Task details: Your answer must be an exact copy of the records below, with every picture left out.
Start of The input
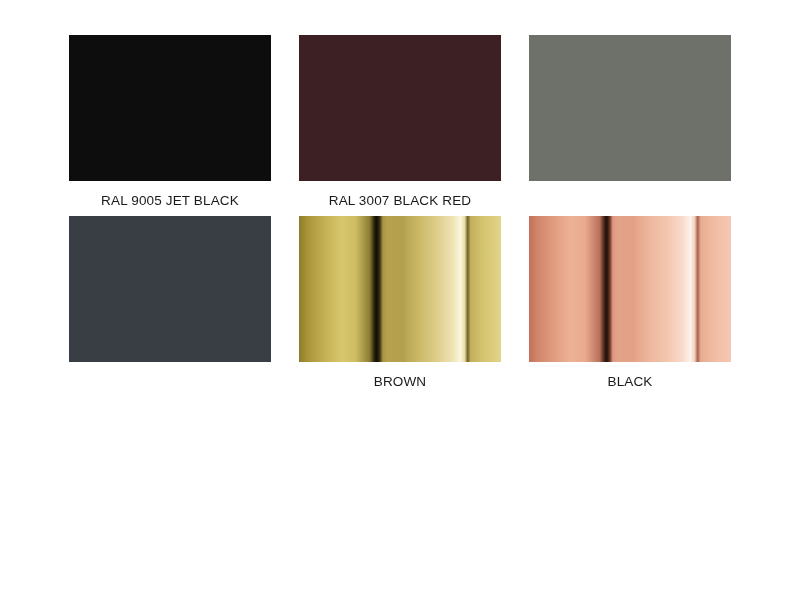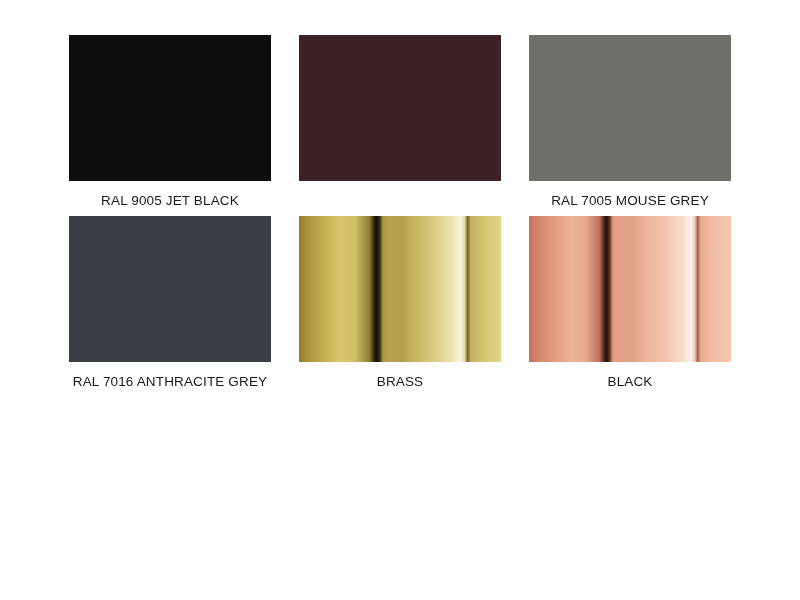--- a/index.html
+++ b/index.html
@@ -68,6 +68,7 @@
   </div>
   <div class="swatch-cell">
     <div class="swatch-chip" style="background: rgb(61, 32, 36);"></div>
+    <div class="swatch-label">RAL 3007 BLACK RED</div>
   </div>
 
   <div class="swatch-cell">

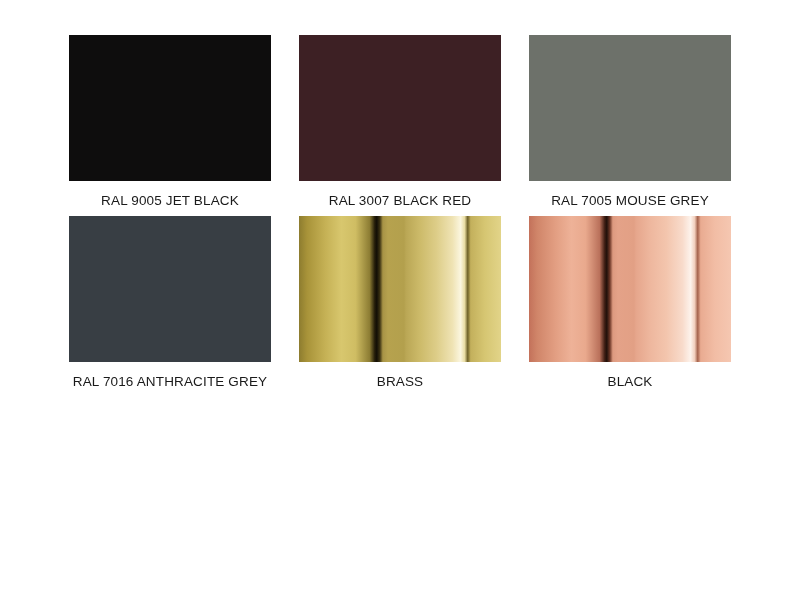--- a/index.html
+++ b/index.html
@@ -73,7 +73,6 @@
 
   <div class="swatch-cell">
     <div class="swatch-chip" style="background: rgb(109, 113, 106);"></div>
-    <div class="swatch-label">RAL 7005 MOUSE GREY</div>
   </div>
   <div class="swatch-cell">
     <div class="swatch-chip" style="background: rgb(56, 62, 68);"></div>

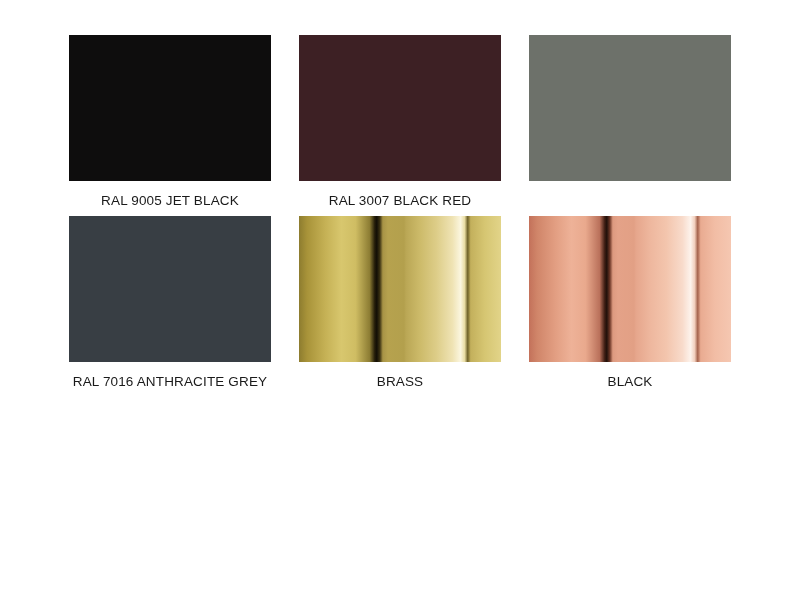--- a/index.html
+++ b/index.html
@@ -76,7 +76,6 @@
   </div>
   <div class="swatch-cell">
     <div class="swatch-chip" style="background: rgb(56, 62, 68);"></div>
-    <div class="swatch-label">RAL 7016 ANTHRACITE GREY</div>
   </div>
 
   <div class="swatch-cell">

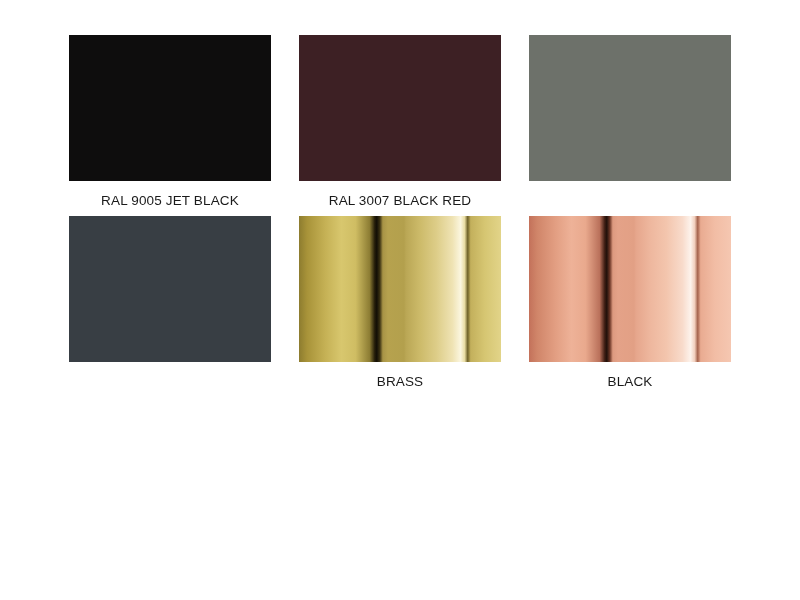--- a/index.html
+++ b/index.html
@@ -80,7 +80,7 @@
 
   <div class="swatch-cell">
     <div class="swatch-chip" style="background: linear-gradient(to right, rgb(141, 124, 47) 0%, rgb(168, 147, 57) 4%, rgb(197, 177, 85) 13%, rgb(216, 199, 110) 21%, rgb(207, 189, 99) 28%, rgb(140, 124, 51) 35%, rgb(36, 29, 9) 37.5%, rgb(18, 14, 5) 38.5%, rgb(59, 50, 18) 40%, rgb(168, 148, 70) 41.5%, rgb(182, 162, 78) 44%, rgb(179, 160, 77) 52%, rgb(186, 167, 85) 53%, rgb(205, 187, 106) 60%, rgb(221, 205, 136) 68%, rgb(239, 227, 180) 76%, rgb(251, 246, 223) 80%, rgb(233, 221, 163) 82%, rgb(111, 98, 40) 83.5%, rgb(195, 176, 92) 85%, rgb(214, 198, 114) 92%, rgb(226, 212, 137) 100%);"></div>
-    <div class="swatch-label">BRASS</div>
+    <div class="swatch-label">BROWN</div>
   </div>
   <div class="swatch-cell">
     <div class="swatch-chip" style="background: linear-gradient(to right, rgb(195, 113, 90) 0%, rgb(208, 133, 105) 4%, rgb(226, 158, 130) 13%, rgb(238, 178, 152) 21%, rgb(233, 169, 141) 28%, rgb(185, 112, 90) 35%, rgb(61, 29, 19) 37.5%, rgb(32, 16, 10) 38.5%, rgb(107, 54, 38) 40%, rgb(221, 154, 128) 41.5%, rgb(228, 162, 136) 44%, rgb(226, 160, 133) 52%, rgb(230, 166, 140) 53%, rgb(238, 183, 158) 60%, rgb(243, 197, 173) 68%, rgb(248, 219, 203) 76%, rgb(253, 243, 236) 80%, rgb(242, 207, 189) 82%, rgb(165, 99, 76) 83.5%, rgb(233, 171, 145) 85%, rgb(242, 189, 165) 92%, rgb(245, 199, 177) 100%);"></div>

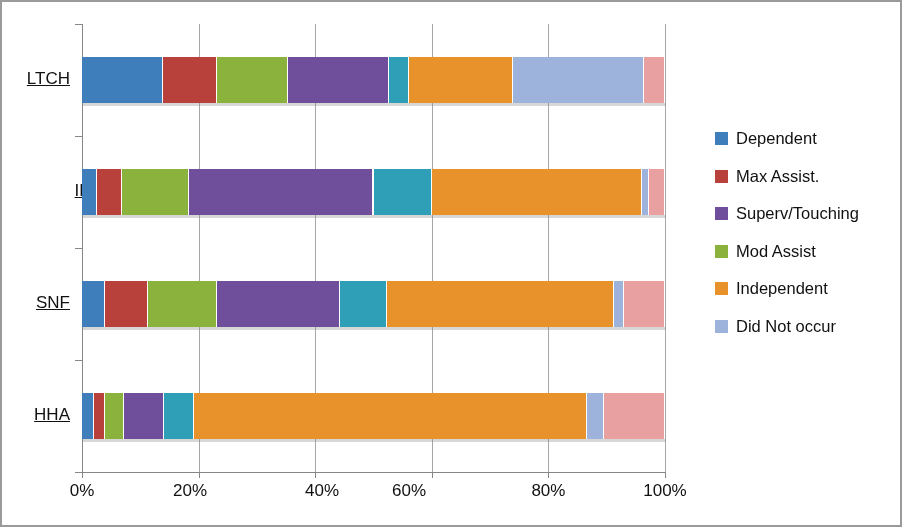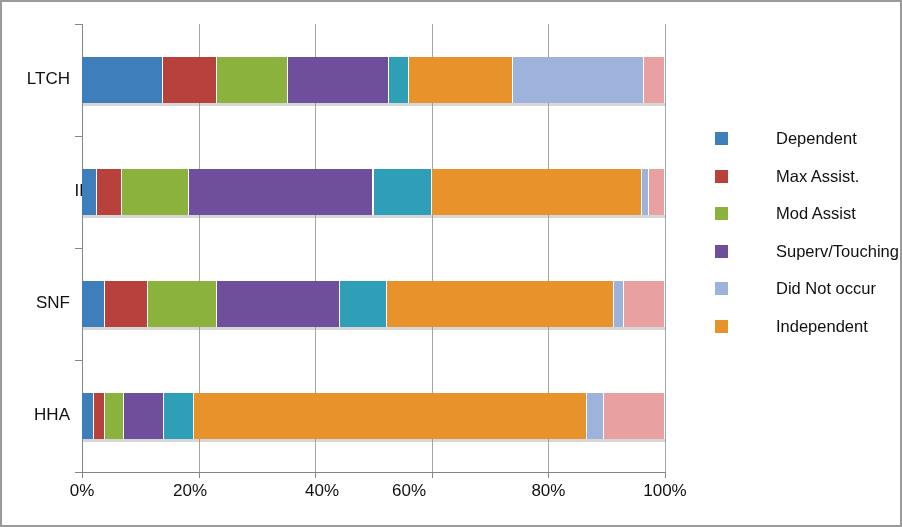--- a/index.html
+++ b/index.html
@@ -93,6 +93,7 @@
     text-align: right;
     font-size: 17px;
     color: #111111;
+    text-decoration: underline;
   }
   .xlabel {
     position: absolute;

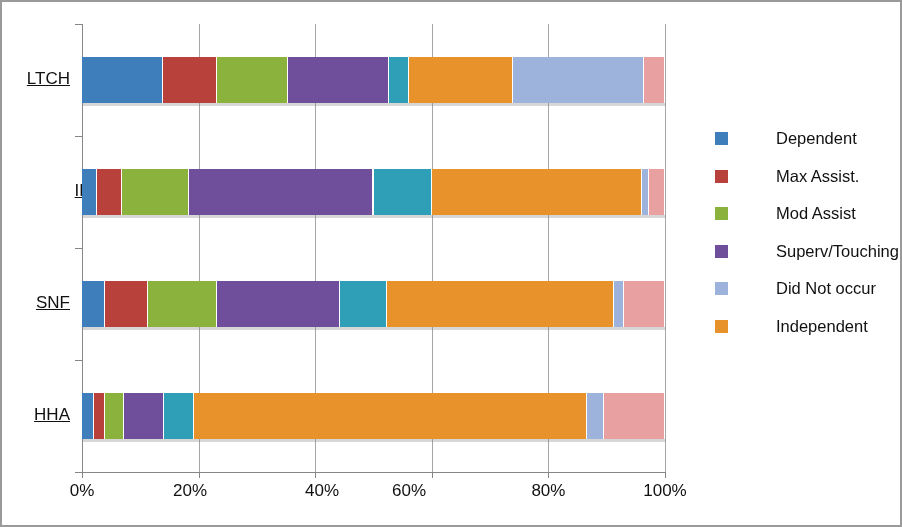--- a/index.html
+++ b/index.html
@@ -126,7 +126,6 @@
     font-size: 16.5px;
     color: #111111;
     white-space: nowrap;
-    margin-left: 40px;
   }
 </style>
 </head>

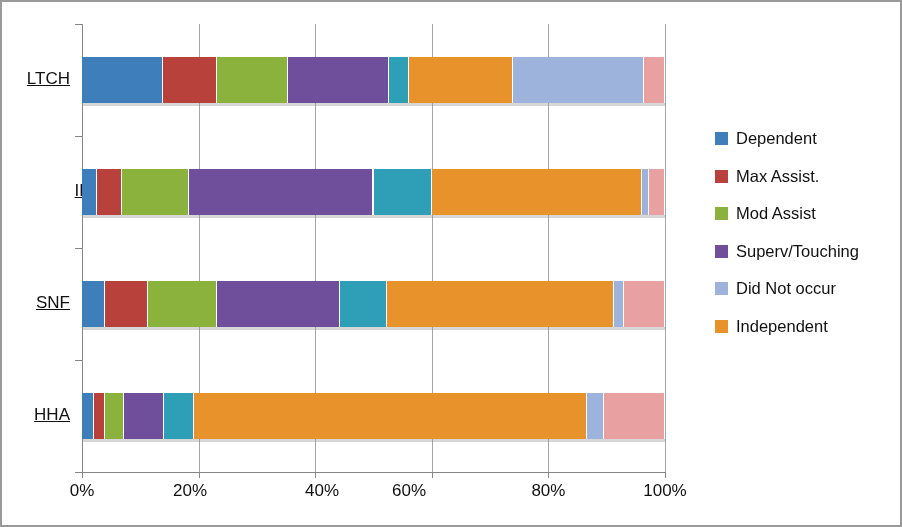--- a/index.html
+++ b/index.html
@@ -231,14 +231,14 @@
         <span class="legend-label">Max Assist.</span>
       </div>
       <div class="legend-item">
+        <span class="legend-swatch" style="background: rgb(111, 78, 156);"></span>
+        <span class="legend-label">Superv/Touching</span>
+      </div>
+      <div class="legend-item">
         <span class="legend-swatch" style="background: rgb(139, 178, 60);"></span>
         <span class="legend-label">Mod Assist</span>
       </div>
       <div class="legend-item">
-        <span class="legend-swatch" style="background: rgb(111, 78, 156);"></span>
-        <span class="legend-label">Superv/Touching</span>
-      </div>
-      <div class="legend-item">
         <span class="legend-swatch" style="background: rgb(157, 179, 220);"></span>
         <span class="legend-label">Did Not occur</span>
       </div>

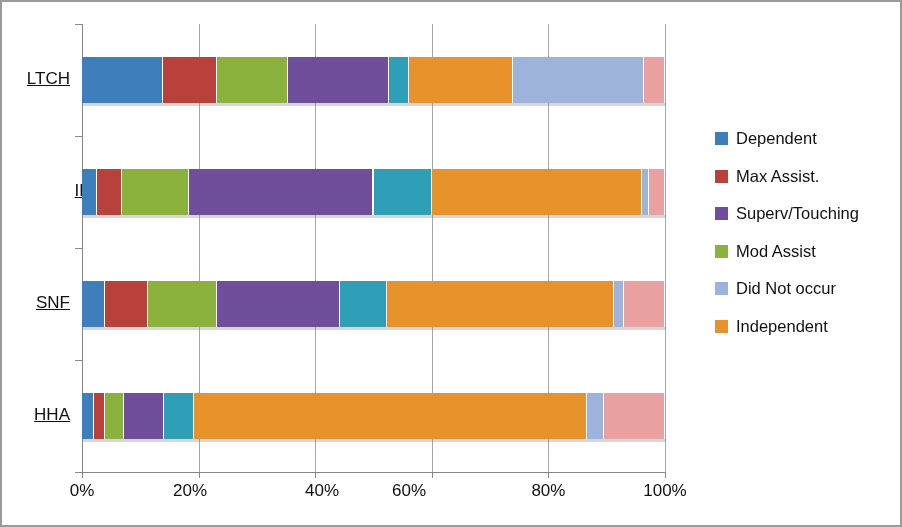--- a/index.html
+++ b/index.html
@@ -239,13 +239,13 @@
         <span class="legend-label">Mod Assist</span>
       </div>
       <div class="legend-item">
+        <span class="legend-swatch" style="background: rgb(232, 146, 44);"></span>
+        <span class="legend-label">Independent</span>
+      </div>
+      <div class="legend-item">
         <span class="legend-swatch" style="background: rgb(157, 179, 220);"></span>
         <span class="legend-label">Did Not occur</span>
       </div>
-      <div class="legend-item">
-        <span class="legend-swatch" style="background: rgb(232, 146, 44);"></span>
-        <span class="legend-label">Independent</span>
-      </div>
     </div>
 
 </div>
End of The input
Final answer:
--- a/index.html
+++ b/index.html
@@ -68,6 +68,7 @@
   </div>
   <div class="swatch-cell">
     <div class="swatch-chip" style="background: rgb(61, 32, 36);"></div>
+    <div class="swatch-label">RAL 3007 BLACK RED</div>
   </div>
 
   <div class="swatch-cell">

--- a/index.html
+++ b/index.html
@@ -73,7 +73,6 @@
 
   <div class="swatch-cell">
     <div class="swatch-chip" style="background: rgb(109, 113, 106);"></div>
-    <div class="swatch-label">RAL 7005 MOUSE GREY</div>
   </div>
   <div class="swatch-cell">
     <div class="swatch-chip" style="background: rgb(56, 62, 68);"></div>

--- a/index.html
+++ b/index.html
@@ -76,7 +76,6 @@
   </div>
   <div class="swatch-cell">
     <div class="swatch-chip" style="background: rgb(56, 62, 68);"></div>
-    <div class="swatch-label">RAL 7016 ANTHRACITE GREY</div>
   </div>
 
   <div class="swatch-cell">

--- a/index.html
+++ b/index.html
@@ -80,7 +80,7 @@
 
   <div class="swatch-cell">
     <div class="swatch-chip" style="background: linear-gradient(to right, rgb(141, 124, 47) 0%, rgb(168, 147, 57) 4%, rgb(197, 177, 85) 13%, rgb(216, 199, 110) 21%, rgb(207, 189, 99) 28%, rgb(140, 124, 51) 35%, rgb(36, 29, 9) 37.5%, rgb(18, 14, 5) 38.5%, rgb(59, 50, 18) 40%, rgb(168, 148, 70) 41.5%, rgb(182, 162, 78) 44%, rgb(179, 160, 77) 52%, rgb(186, 167, 85) 53%, rgb(205, 187, 106) 60%, rgb(221, 205, 136) 68%, rgb(239, 227, 180) 76%, rgb(251, 246, 223) 80%, rgb(233, 221, 163) 82%, rgb(111, 98, 40) 83.5%, rgb(195, 176, 92) 85%, rgb(214, 198, 114) 92%, rgb(226, 212, 137) 100%);"></div>
-    <div class="swatch-label">BRASS</div>
+    <div class="swatch-label">BROWN</div>
   </div>
   <div class="swatch-cell">
     <div class="swatch-chip" style="background: linear-gradient(to right, rgb(195, 113, 90) 0%, rgb(208, 133, 105) 4%, rgb(226, 158, 130) 13%, rgb(238, 178, 152) 21%, rgb(233, 169, 141) 28%, rgb(185, 112, 90) 35%, rgb(61, 29, 19) 37.5%, rgb(32, 16, 10) 38.5%, rgb(107, 54, 38) 40%, rgb(221, 154, 128) 41.5%, rgb(228, 162, 136) 44%, rgb(226, 160, 133) 52%, rgb(230, 166, 140) 53%, rgb(238, 183, 158) 60%, rgb(243, 197, 173) 68%, rgb(248, 219, 203) 76%, rgb(253, 243, 236) 80%, rgb(242, 207, 189) 82%, rgb(165, 99, 76) 83.5%, rgb(233, 171, 145) 85%, rgb(242, 189, 165) 92%, rgb(245, 199, 177) 100%);"></div>

--- a/index.html
+++ b/index.html
@@ -93,6 +93,7 @@
     text-align: right;
     font-size: 17px;
     color: #111111;
+    text-decoration: underline;
   }
   .xlabel {
     position: absolute;

--- a/index.html
+++ b/index.html
@@ -126,7 +126,6 @@
     font-size: 16.5px;
     color: #111111;
     white-space: nowrap;
-    margin-left: 40px;
   }
 </style>
 </head>

--- a/index.html
+++ b/index.html
@@ -231,14 +231,14 @@
         <span class="legend-label">Max Assist.</span>
       </div>
       <div class="legend-item">
+        <span class="legend-swatch" style="background: rgb(111, 78, 156);"></span>
+        <span class="legend-label">Superv/Touching</span>
+      </div>
+      <div class="legend-item">
         <span class="legend-swatch" style="background: rgb(139, 178, 60);"></span>
         <span class="legend-label">Mod Assist</span>
       </div>
       <div class="legend-item">
-        <span class="legend-swatch" style="background: rgb(111, 78, 156);"></span>
-        <span class="legend-label">Superv/Touching</span>
-      </div>
-      <div class="legend-item">
         <span class="legend-swatch" style="background: rgb(157, 179, 220);"></span>
         <span class="legend-label">Did Not occur</span>
       </div>

--- a/index.html
+++ b/index.html
@@ -239,13 +239,13 @@
         <span class="legend-label">Mod Assist</span>
       </div>
       <div class="legend-item">
+        <span class="legend-swatch" style="background: rgb(232, 146, 44);"></span>
+        <span class="legend-label">Independent</span>
+      </div>
+      <div class="legend-item">
         <span class="legend-swatch" style="background: rgb(157, 179, 220);"></span>
         <span class="legend-label">Did Not occur</span>
       </div>
-      <div class="legend-item">
-        <span class="legend-swatch" style="background: rgb(232, 146, 44);"></span>
-        <span class="legend-label">Independent</span>
-      </div>
     </div>
 
 </div>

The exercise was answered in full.